In Search of the Exotic (2016) draws on ‘Waiting for the Barbarians’ (1898), a poem written by the Greek poet Constantine P. Cavafy (which also inspired the biennial’s curator, Koyo Kouoh, to title this edition of EVA International Still (the) Barbarians). At the time of writing the poem, Cavafy was living in Alexandria, Egypt, which was under British rule until its declaration of independence in 1922. This site-specific wall sculpture comprises letters, made from wooden pallets that are tinted with black ink. The work refers to the central verse of Cavafy’s poem: ΕΙΝΑΙ ΟΙ ΒΑΡΒΑΡΟΙ ΝΑ ΦΘΑΣΟΥΝ ΣΗΜΕΡΑ. The line translates as: ‘The barbarians are due here today.’ Questioning the modes of cultural perception through language, the artwork subverts the notion of the barbarian through the appropriation of Cavafy’s verse. Although, the exotic exists as a place – a Wunderkammer – or holiday destination, it is at the same time a place (or rather a means) of resistance to stereotypes, to homogenized cultures carried by hegemonic attitudes. While transnational corporations, religious beliefs and oligarchic models aim to uniform and promote an imagery of the same, the exotic finds its way to resistance through language as a safeguard of cultural identity.
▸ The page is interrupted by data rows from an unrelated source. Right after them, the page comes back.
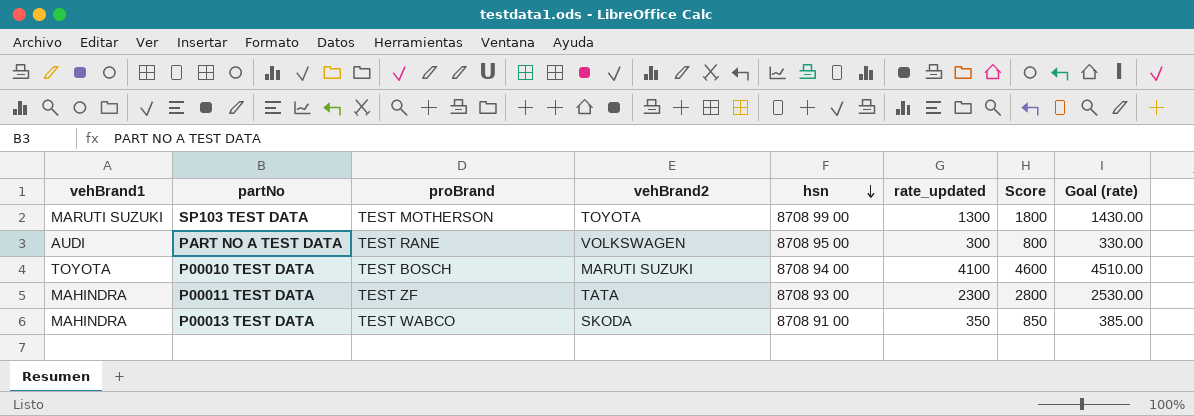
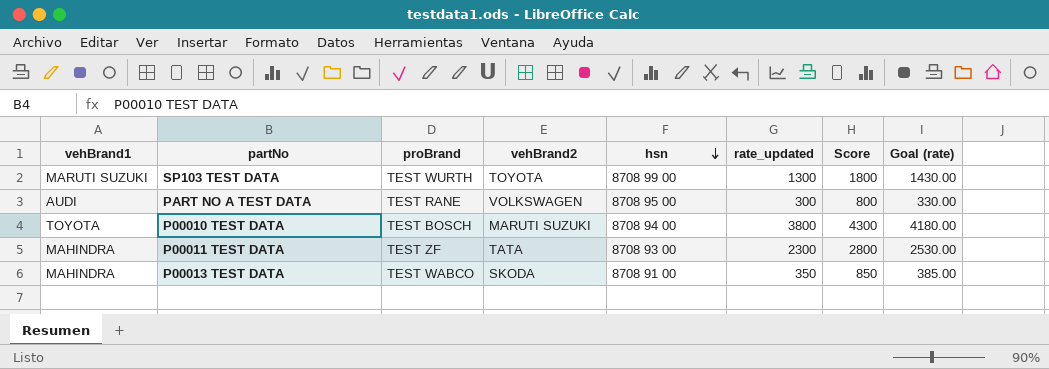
SP103 TEST DATA | proBrand: TEST MOTHERSON -> TEST WURTH
P00010 TEST DATA | rate_updated: 4100 -> 3800
P00010 TEST DATA | Score: 4600 -> 4300
P00010 TEST DATA | Goal (rate): 4510.00 -> 4180.00

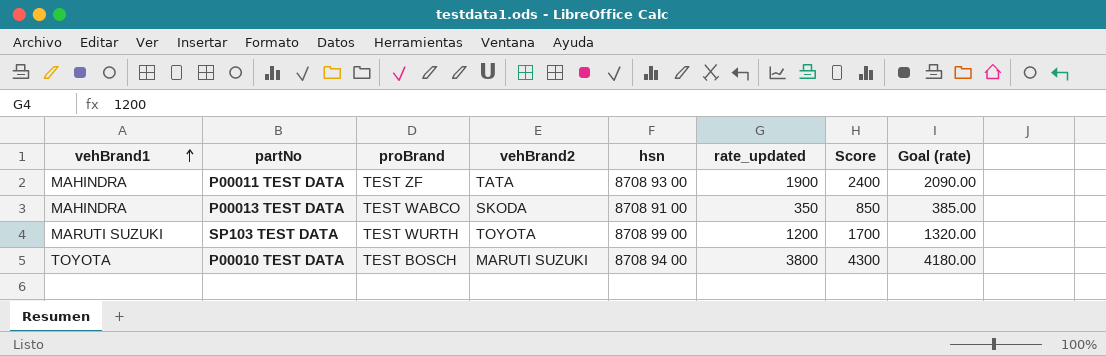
row order: hsn descending -> vehBrand1 ascending
row PART NO A TEST DATA: AUDI | TEST RANE | VOLKSWAGEN | 8708 95 00 | 300 | 800 | 330.00 -> none
P00011 TEST DATA | rate_updated: 2300 -> 1900
P00011 TEST DATA | Score: 2800 -> 2400
P00011 TEST DATA | Goal (rate): 2530.00 -> 2090.00
SP103 TEST DATA | rate_updated: 1300 -> 1200
SP103 TEST DATA | Score: 1800 -> 1700
SP103 TEST DATA | Goal (rate): 1430.00 -> 1320.00

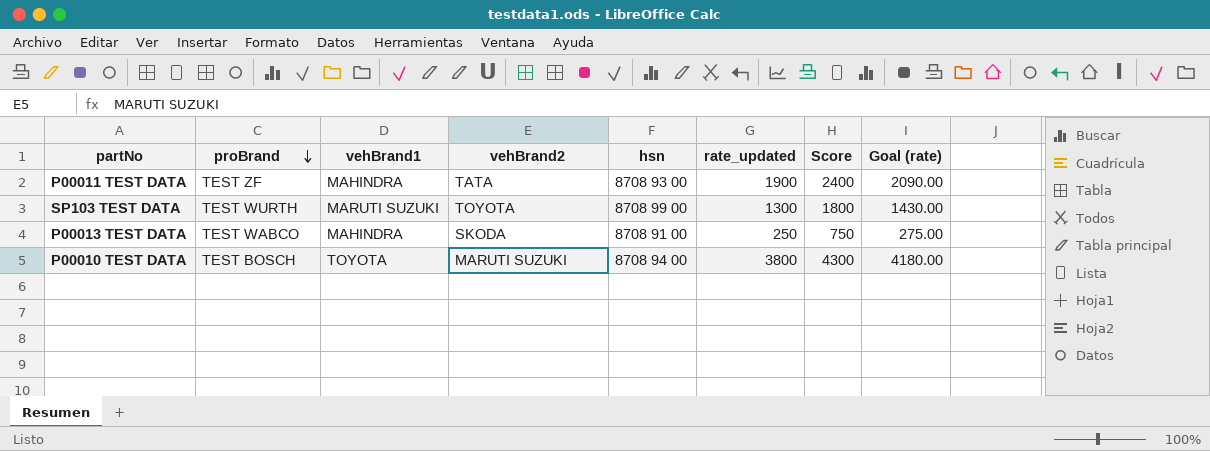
row order: vehBrand1 ascending -> proBrand descending
column vehBrand1 | position: 1 -> 3
SP103 TEST DATA | rate_updated: 1200 -> 1300
SP103 TEST DATA | Score: 1700 -> 1800
SP103 TEST DATA | Goal (rate): 1320.00 -> 1430.00
P00013 TEST DATA | rate_updated: 350 -> 250
P00013 TEST DATA | Score: 850 -> 750
P00013 TEST DATA | Goal (rate): 385.00 -> 275.00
Thus, the use of Cavafy’s verse in its original language reiterates the notion of exotic and resists sameness. What would happen if we were all the same? Who would be the barbarian then, who would the other be? What would be the condition to differ us from the others?
And now, what’s going to happen to us without barbarians? They were, those people, a kind of solution.